Dataset entries:
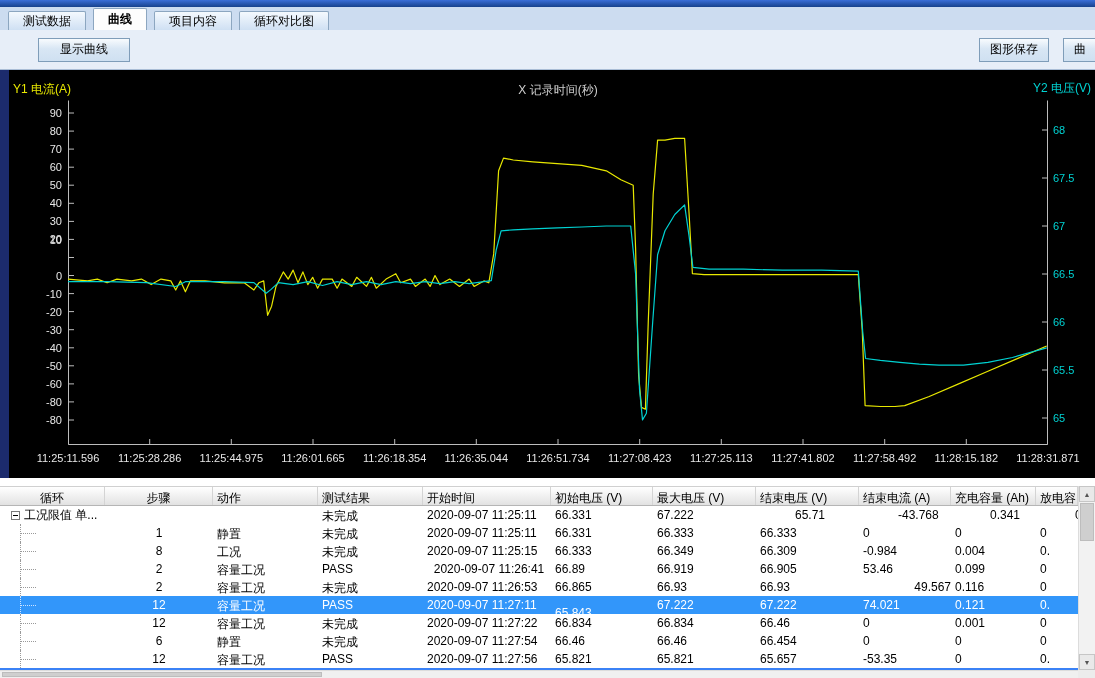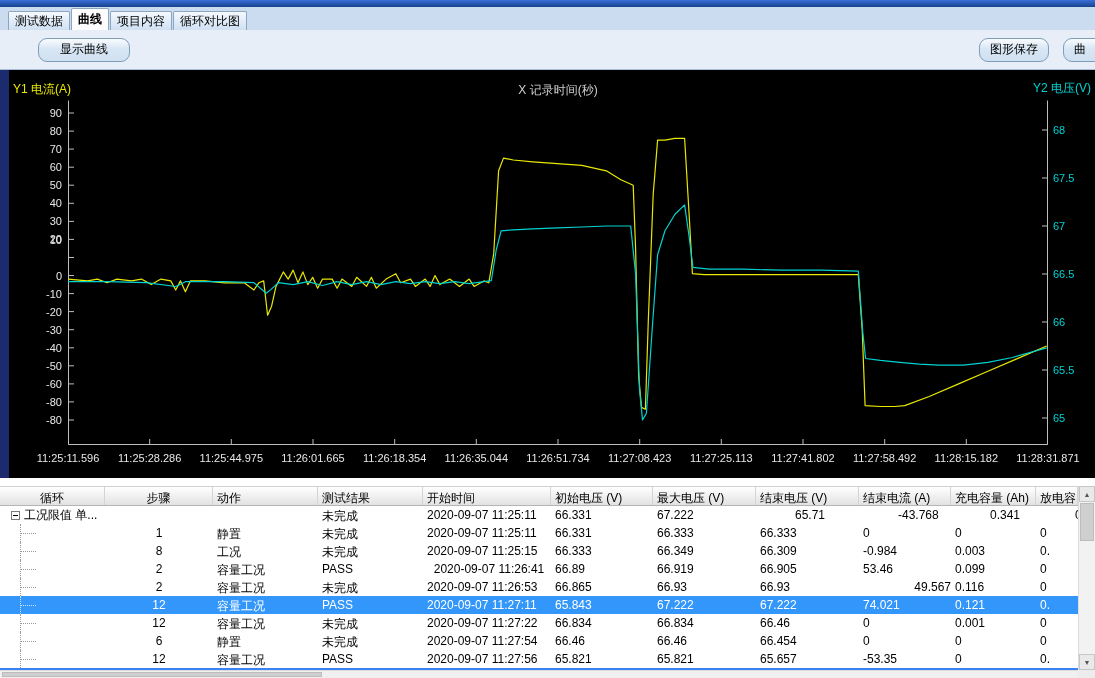--- a/index.html
+++ b/index.html
@@ -5,31 +5,31 @@
   * { margin:0; padding:0; box-sizing:border-box; }
   html,body { width:1095px; height:678px; overflow:hidden; background:#fff;
               font-family:"Liberation Sans","DejaVu Sans",sans-serif; }
   .app { position:relative; width:1095px; height:678px; }
 
   
   .titlebar { height:7px; background:linear-gradient(#3a6fd8,#16418c); }
 
   
   .tabstrip { height:23px; background:#ccdcf0; display:flex; align-items:flex-end; padding-left:8px; }
-  .tab { font-size:12px; color:#000; padding:0 6px; height:19px; line-height:19px;
+  .tab { font-size:12px; color:#000; padding:0 14px; height:19px; line-height:19px;
          background:linear-gradient(#f4f9fe,#cfe0f3); border:1px solid #8ca6c0; border-bottom:none;
-         border-radius:2px 2px 0 0; margin-right:1px; white-space:nowrap; cursor:default; }
+         border-radius:2px 2px 0 0; margin-right:7px; white-space:nowrap; cursor:default; }
   .tab.active { background:#fdfdfd; height:22px; line-height:21px; font-weight:bold; }
 
   
   .toolbar { height:40px; background:#e7eef8; border-bottom:1px solid #aabdd6;
              display:flex; align-items:center; padding:0 10px; }
   .btn { height:24px; min-width:66px; padding:0 10px; font-size:12px; color:#000;
          background:linear-gradient(#f8fbfe,#d8e6f4 45%,#cfe0f1); border:1px solid #7f9db9;
-         border-radius:9px; cursor:default; white-space:nowrap; }
+         border-radius:0; cursor:default; white-space:nowrap; }
   .btn-show { margin-left:28px; min-width:92px; }
   .toolbar-right { margin-left:auto; display:flex; gap:14px; }
   .btn-clipped { min-width:60px; margin-right:-38px; text-align:left; padding-left:10px; }
 
   
   .chart-region { position:relative; height:408px; background:#000; overflow:hidden; }
   .left-strip { position:absolute; left:0; top:0; width:9px; height:100%; background:#1c2b6d; }
   .axis-title { position:absolute; font-size:12px; white-space:nowrap; }
   .axis-title.y1 { left:13px; top:11px; color:#e8e800; }
   .axis-title.xt { left:68px; width:980px; text-align:center; top:12px; color:#cfcfcf; }
@@ -205,21 +205,21 @@
             <span class="treestub"></span>
           </div>
           <div class="cell c1" style="width: 108px;">8</div>
           <div class="cell c2" style="width: 105px;">工况</div>
           <div class="cell c3" style="width: 105px;">未完成</div>
           <div class="cell c4" style="width: 128px;">2020-09-07 11:25:15</div>
           <div class="cell c5" style="width: 102px;">66.333</div>
           <div class="cell c6" style="width: 103px;">66.349</div>
           <div class="cell c7" style="width: 103px;">66.309</div>
           <div class="cell c8" style="width: 92px;">-0.984</div>
-          <div class="cell c9" style="width: 85px;">0.003</div>
+          <div class="cell c9" style="width: 85px;">0.004</div>
           <div class="cell c10" style="width: 42px;">0.</div>
         </div>
         <div class="grow">
           <div class="cell c0 treecell" style="width: 105px;">
             <span class="treeline"></span>
             <span class="treestub"></span>
           </div>
           <div class="cell c1" style="width: 108px;">2</div>
           <div class="cell c2" style="width: 105px;">容量工况</div>
           <div class="cell c3" style="width: 105px;">PASS</div>
@@ -249,21 +249,21 @@
         </div>
         <div class="grow selected">
           <div class="cell c0 treecell" style="width: 105px;">
             <span class="treeline"></span>
             <span class="treestub"></span>
           </div>
           <div class="cell c1" style="width: 108px;">12</div>
           <div class="cell c2" style="width: 105px;">容量工况</div>
           <div class="cell c3" style="width: 105px;">PASS</div>
           <div class="cell c4" style="width: 128px;">2020-09-07 11:27:11</div>
-          <div class="cell c5" style="width: 102px;">65.843</div>
+          <div class="cell c5" style="width: 102px; margin-top: 8px;">65.843</div>
           <div class="cell c6" style="width: 103px;">67.222</div>
           <div class="cell c7" style="width: 103px;">67.222</div>
           <div class="cell c8" style="width: 92px;">74.021</div>
           <div class="cell c9" style="width: 85px;">0.121</div>
           <div class="cell c10" style="width: 42px;">0.</div>
         </div>
         <div class="grow">
           <div class="cell c0 treecell" style="width: 105px;">
             <span class="treeline"></span>
             <span class="treestub"></span>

PROBLEM TO SOLVE: Extract all the entries word for word; omit any pictures.

EXERCISE SOLUTION:
--- a/index.html
+++ b/index.html
@@ -5,31 +5,31 @@
   * { margin:0; padding:0; box-sizing:border-box; }
   html,body { width:1095px; height:678px; overflow:hidden; background:#fff;
               font-family:"Liberation Sans","DejaVu Sans",sans-serif; }
   .app { position:relative; width:1095px; height:678px; }
 
   
   .titlebar { height:7px; background:linear-gradient(#3a6fd8,#16418c); }
 
   
   .tabstrip { height:23px; background:#ccdcf0; display:flex; align-items:flex-end; padding-left:8px; }
-  .tab { font-size:12px; color:#000; padding:0 6px; height:19px; line-height:19px;
+  .tab { font-size:12px; color:#000; padding:0 14px; height:19px; line-height:19px;
          background:linear-gradient(#f4f9fe,#cfe0f3); border:1px solid #8ca6c0; border-bottom:none;
-         border-radius:2px 2px 0 0; margin-right:1px; white-space:nowrap; cursor:default; }
+         border-radius:2px 2px 0 0; margin-right:7px; white-space:nowrap; cursor:default; }
   .tab.active { background:#fdfdfd; height:22px; line-height:21px; font-weight:bold; }
 
   
   .toolbar { height:40px; background:#e7eef8; border-bottom:1px solid #aabdd6;
              display:flex; align-items:center; padding:0 10px; }
   .btn { height:24px; min-width:66px; padding:0 10px; font-size:12px; color:#000;
          background:linear-gradient(#f8fbfe,#d8e6f4 45%,#cfe0f1); border:1px solid #7f9db9;
-         border-radius:9px; cursor:default; white-space:nowrap; }
+         border-radius:0; cursor:default; white-space:nowrap; }
   .btn-show { margin-left:28px; min-width:92px; }
   .toolbar-right { margin-left:auto; display:flex; gap:14px; }
   .btn-clipped { min-width:60px; margin-right:-38px; text-align:left; padding-left:10px; }
 
   
   .chart-region { position:relative; height:408px; background:#000; overflow:hidden; }
   .left-strip { position:absolute; left:0; top:0; width:9px; height:100%; background:#1c2b6d; }
   .axis-title { position:absolute; font-size:12px; white-space:nowrap; }
   .axis-title.y1 { left:13px; top:11px; color:#e8e800; }
   .axis-title.xt { left:68px; width:980px; text-align:center; top:12px; color:#cfcfcf; }
@@ -205,21 +205,21 @@
             <span class="treestub"></span>
           </div>
           <div class="cell c1" style="width: 108px;">8</div>
           <div class="cell c2" style="width: 105px;">工况</div>
           <div class="cell c3" style="width: 105px;">未完成</div>
           <div class="cell c4" style="width: 128px;">2020-09-07 11:25:15</div>
           <div class="cell c5" style="width: 102px;">66.333</div>
           <div class="cell c6" style="width: 103px;">66.349</div>
           <div class="cell c7" style="width: 103px;">66.309</div>
           <div class="cell c8" style="width: 92px;">-0.984</div>
-          <div class="cell c9" style="width: 85px;">0.003</div>
+          <div class="cell c9" style="width: 85px;">0.004</div>
           <div class="cell c10" style="width: 42px;">0.</div>
         </div>
         <div class="grow">
           <div class="cell c0 treecell" style="width: 105px;">
             <span class="treeline"></span>
             <span class="treestub"></span>
           </div>
           <div class="cell c1" style="width: 108px;">2</div>
           <div class="cell c2" style="width: 105px;">容量工况</div>
           <div class="cell c3" style="width: 105px;">PASS</div>
@@ -249,21 +249,21 @@
         </div>
         <div class="grow selected">
           <div class="cell c0 treecell" style="width: 105px;">
             <span class="treeline"></span>
             <span class="treestub"></span>
           </div>
           <div class="cell c1" style="width: 108px;">12</div>
           <div class="cell c2" style="width: 105px;">容量工况</div>
           <div class="cell c3" style="width: 105px;">PASS</div>
           <div class="cell c4" style="width: 128px;">2020-09-07 11:27:11</div>
-          <div class="cell c5" style="width: 102px;">65.843</div>
+          <div class="cell c5" style="width: 102px; margin-top: 8px;">65.843</div>
           <div class="cell c6" style="width: 103px;">67.222</div>
           <div class="cell c7" style="width: 103px;">67.222</div>
           <div class="cell c8" style="width: 92px;">74.021</div>
           <div class="cell c9" style="width: 85px;">0.121</div>
           <div class="cell c10" style="width: 42px;">0.</div>
         </div>
         <div class="grow">
           <div class="cell c0 treecell" style="width: 105px;">
             <span class="treeline"></span>
             <span class="treestub"></span>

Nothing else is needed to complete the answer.